You will need a bit more machinery to create links between circles, and move them around - maybe even a state machine to handle the transitions - but this is a start.

enter image description here

import tkinter as tk


class App(tk.Tk):
    radius = 20

    def __init__(self):
        super().__init__()
        self.canvas = tk.Canvas(self, width=500, height=500, bg='beige')
        self.canvas.pack()

        self.canvas.bind('<1>', self.select_circle)
        self.canvas.bind('<Shift-1>', self.make_circle)

        self.selected = None

    def make_circle(self, event):
        x, y, r = event.x, event.y, self.radius
        self.canvas.create_oval(x-r, y-r, x+r, y+r, outline='black', fill='white')

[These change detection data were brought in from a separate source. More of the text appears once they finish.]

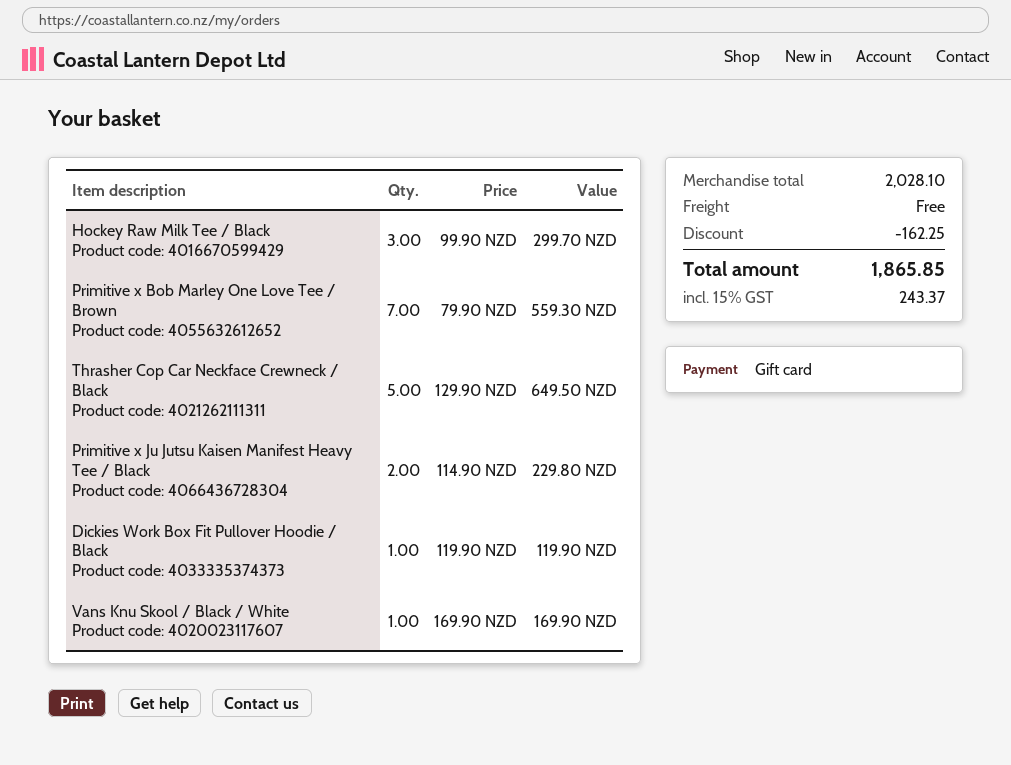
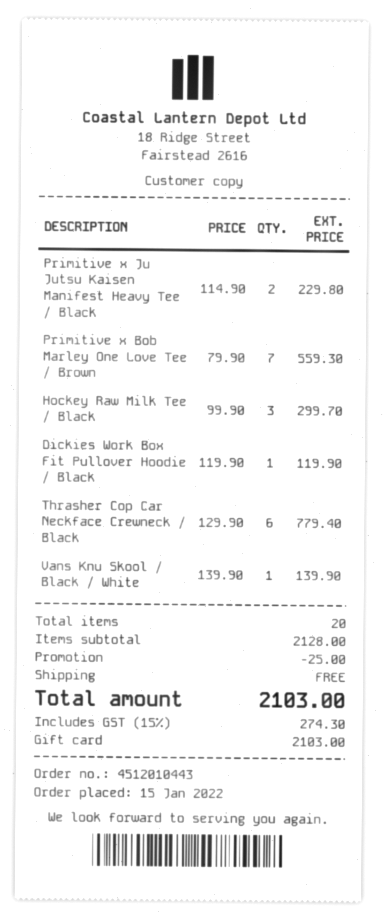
Thrasher Cop Car Neckface Crewneck / Black: 5 x 129.90 = 649.50 -> 6 x 129.90 = 779.40
Vans Knu Skool / Black / White: 1 x 169.90 = 169.90 -> 1 x 139.90 = 139.90
subtotal: 2028.10 -> 2128.00
discount: 162.25 -> 25.00
tax: 15% = 243.37 -> 15% = 274.30
total: 1865.85 -> 2103.00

    def select_circle(self, event):
        self.canvas.bind('<Motion>', self.move_circle)
        self.canvas.bind('<ButtonRelease-1>', self.deselect)

        self.canvas.addtag_withtag('selected', tk.CURRENT)

    def move_circle(self, event):
        x, y, r = event.x, event.y, self.radius
        self.canvas.coords('selected', x-r, y-r, x+r, y+r)

    def deselect(self, event):
        self.canvas.dtag('selected')    # removes the 'selected' tag
        self.canvas.unbind('<Motion>')
        self.canvas.bind('<Shift-1>', self.make_circle)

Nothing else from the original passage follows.